The Bellingham Herald article on the Frankensalmon focuses on the danger this fish would pose to wild salmon via crossbreeding, if they were to escape the farms (something that happens with considerable frequency). But, in my post I wrote about what I thought was the scariest thing about this fish:

Company researchers have added a growth hormone gene from the Chinook salmon as well as an on-switch gene from the ocean pout, a distant relative of the salmon, to a normal Atlantic salmon’s roughly 40,000 genes.

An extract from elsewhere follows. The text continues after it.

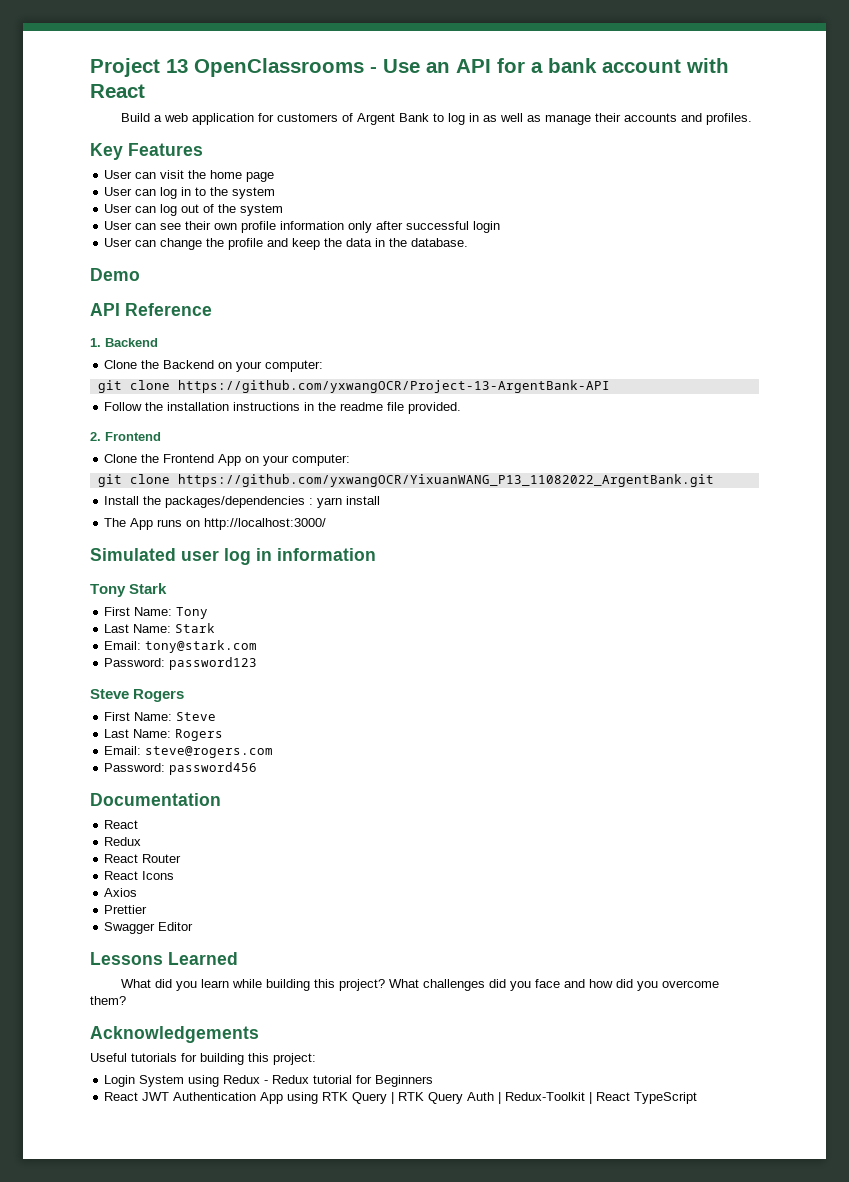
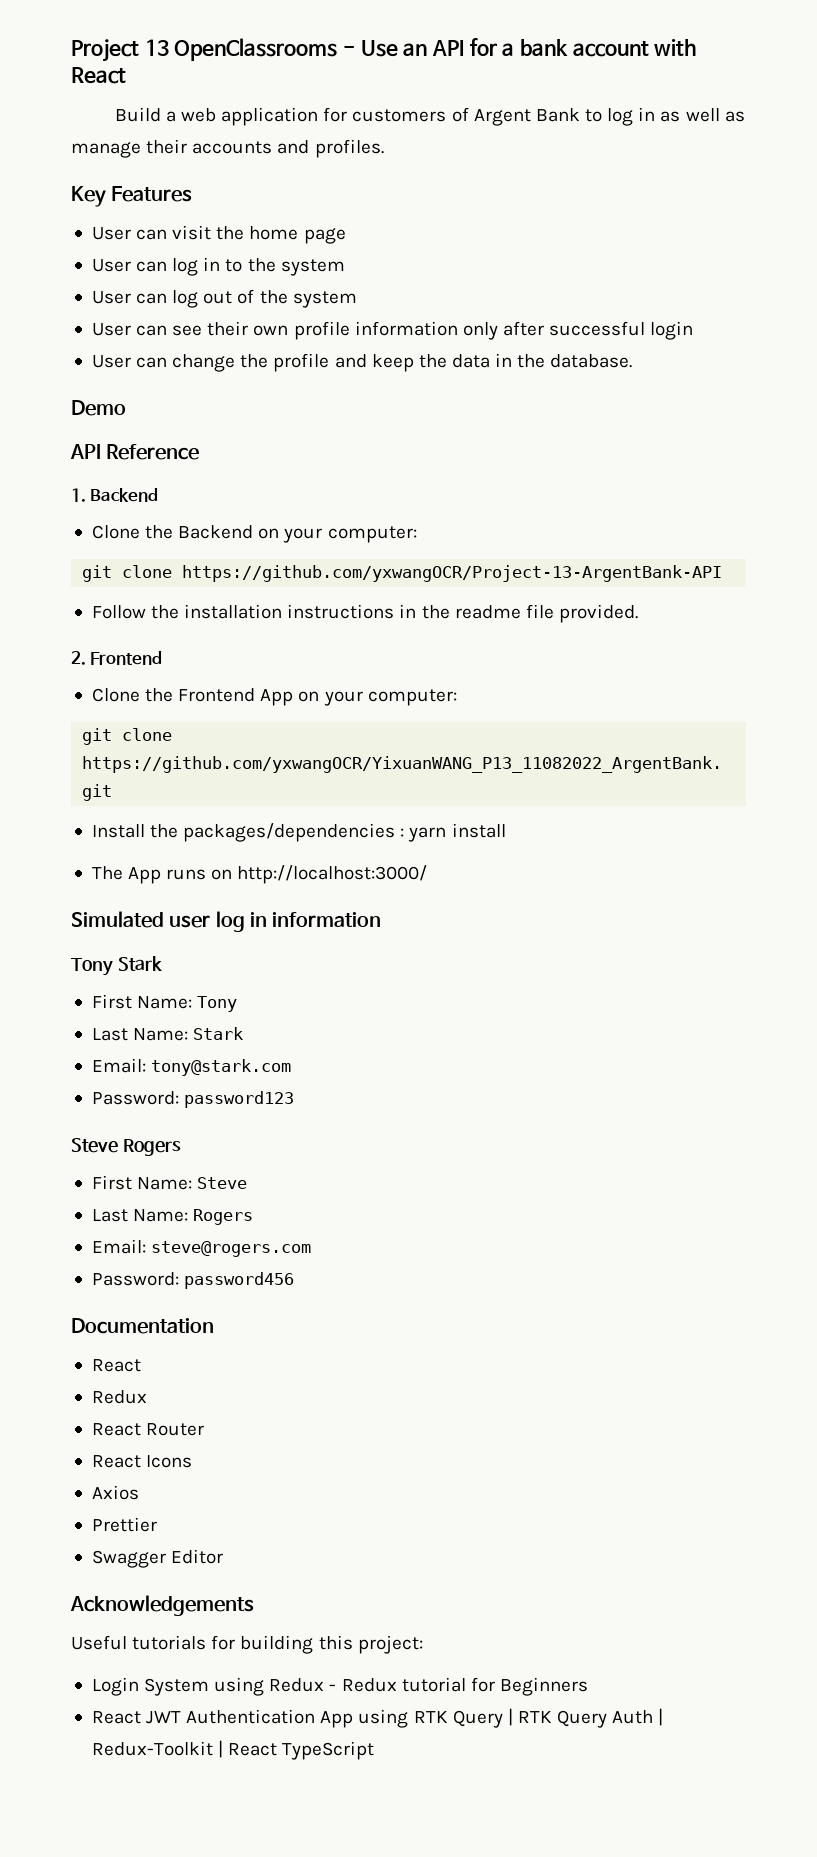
[90,952,238,965] [121,979,720,991] [90,996,126,1005] // Lessons Learned // What did you learn while building this project? What challenges did you face and how did you overcome them? -> (224, 1556) none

Salmon normally feed only during the spring and summer, but when the on-switch from the pout’s gene is triggered, they eat year round.

Well, today the Herald reports that a depleted food supply for salmon is a very real problem, even without a fish with an eating disorder added to the equation.

With nearly 650 million adult Pacific salmon swimming in the ocean at any given time, the competition for food is increasing, and the already shrinking wild stocks could be crowded out…

Studies over the past several years suggest competition for food is affecting salmon runs up and down the West Coast, from Puget Sound chinook to Bristol Bay, Alaska, sockeye. In some instances, the fish are smaller when they return, making them more susceptible to predators. In others, runs are actually declining.

See, if these so-called experts would only listen to me!